🤖 AI Summary
Precise vulnerability function (VF) localization in open-source software remains challenging due to the absence of VF annotations in existing vulnerability databases, high noise and severe semantic gaps in traditional methods when patches are unavailable, and the fact that over 26% of VFs lie outside patched functions. Method: We propose VFArchē, a dual-mode framework unifying VF localization for both patched and unpatched scenarios: with patches, it jointly leverages call-chain reachability analysis and code-change mining; without patches, it combines vulnerability description semantics with cross-modal source-code similarity matching for fine-grained, source-level VF identification. Contribution/Results: VFArchē is the first to synergistically model call-graph analysis and multi-granularity semantic alignment, overcoming patch dependency and lexical mismatch bottlenecks. Experiments show it improves mean reciprocal rank (MRR) by 1.3–1.9× over state-of-the-art baselines, accurately localizes VFs in 43 out of 50 newly disclosed vulnerabilities, and reduces SCA false positives by 78%–89%.
📝 Abstract
Software Composition Analysis (SCA) has become pivotal in addressing vulnerabilities inherent in software project dependencies. In particular, reachability analysis is increasingly used in Open-Source Software (OSS) projects to identify reachable vulnerabilities (e.g., CVEs) through call graphs, enabling a focus on exploitable risks.

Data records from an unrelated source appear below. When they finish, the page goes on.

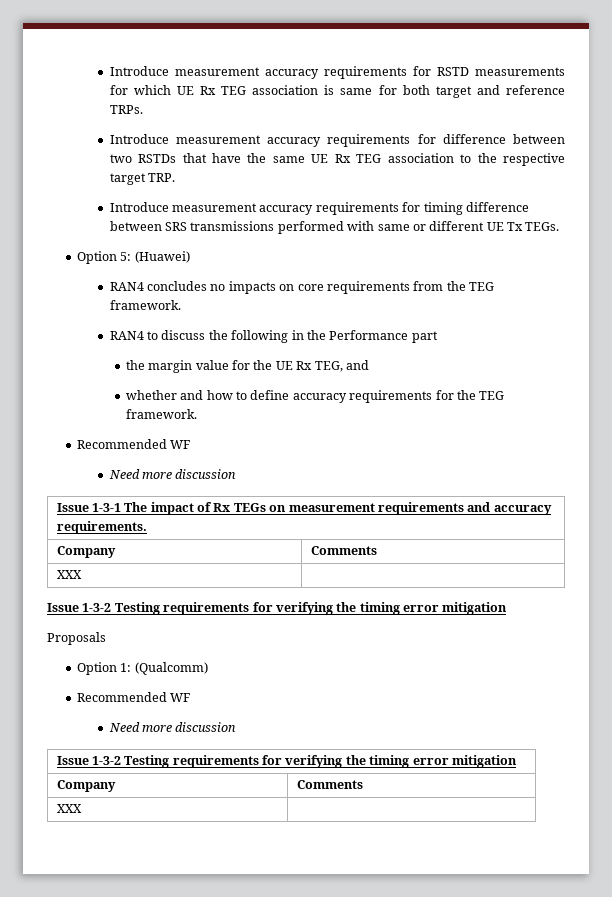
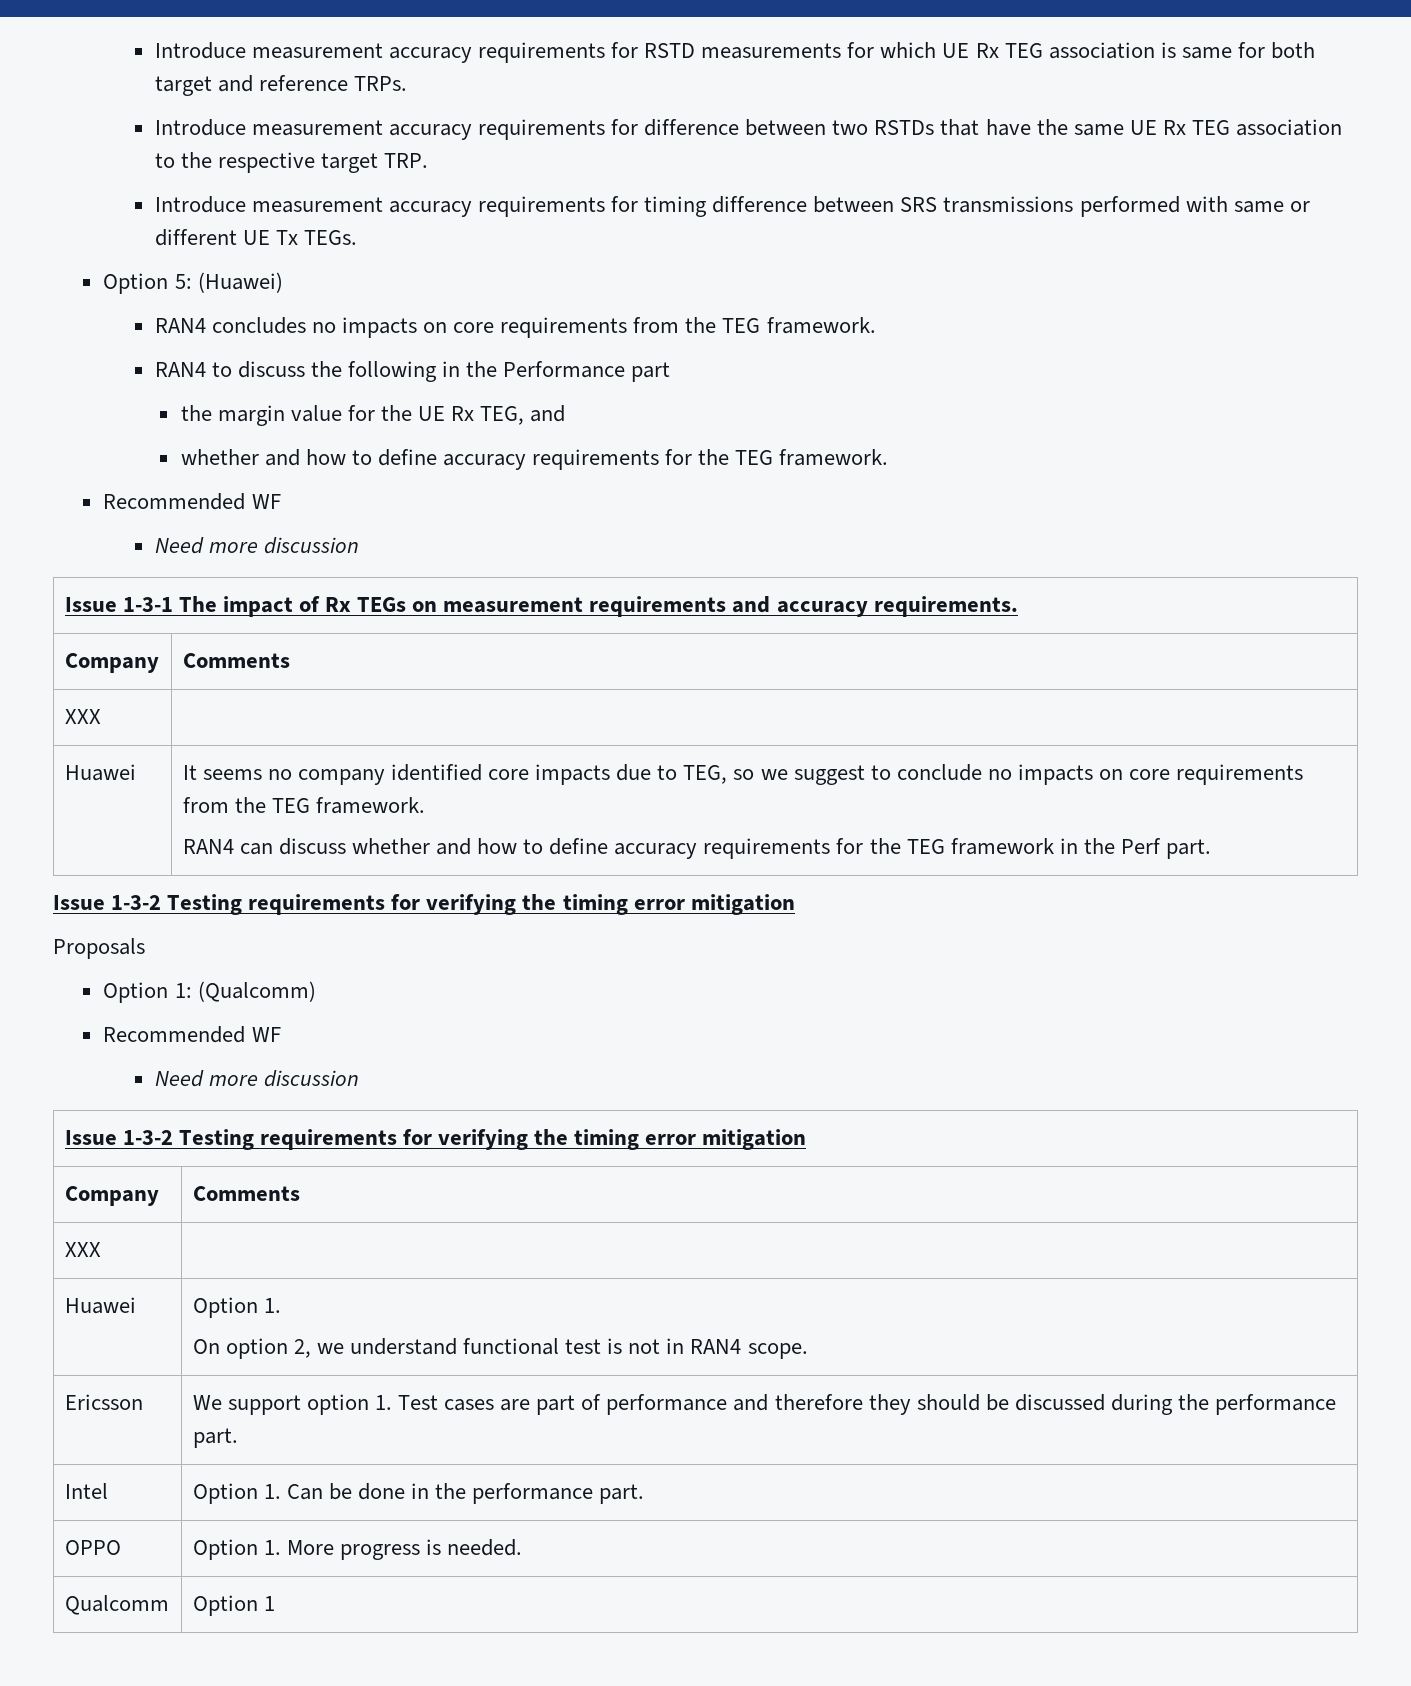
+ Huawei | It seems no company identified core impacts due to TEG, so we suggest to conclude no impacts on core requirements from the TEG framework.
+ RAN4 can discuss whether and how to define accuracy requirements for the TEG framework in the Perf part.
+ Huawei | Option 1.
+ On option 2, we understand functional test is not in RAN4 scope.
+ Ericsson | We support option 1. Test cases are part of performance and therefore they should be discussed during the performance part.
+ Intel | Option 1. Can be done in the performance part.
+ OPPO | Option 1. More progress is needed.
+ Qualcomm | Option 1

Performing reachability analysis typically requires the vulnerable function (VF) to track the call chains from downstream applications. However, such crucial information is usually unavailable in modern vulnerability databases like NVD. While directly extracting VF from modified functions in vulnerability patches is intuitive, patches are not always available. Moreover, our preliminary study shows that over 26% of VF do not exist in the modified functions. Meanwhile, simply ignoring patches to search vulnerable functions suffers from overwhelming noises and lexical gaps between descriptions and source code. Given that almost half of the vulnerabilities are equipped with patches, a holistic solution that handles both scenarios with and without patches is required. To meet real-world needs and automatically localize VF, we present VFArchē, a dual-mode approach designed for disclosed vulnerabilities, applicable in scenarios with or without available patch links. The experimental results of VFArchē on our constructed benchmark dataset demonstrate significant efficacy regarding three metrics, achieving 1.3x and 1.9x Mean Reciprocal Rank over the best baselines for Patch-present and Patch-absent modes, respectively. Moreover, VFArchē has proven its applicability in real-world scenarios by successfully locating VF for 43 out of 50 latest vulnerabilities with reasonable efforts and significantly reducing 78-89% false positives of SCA tools.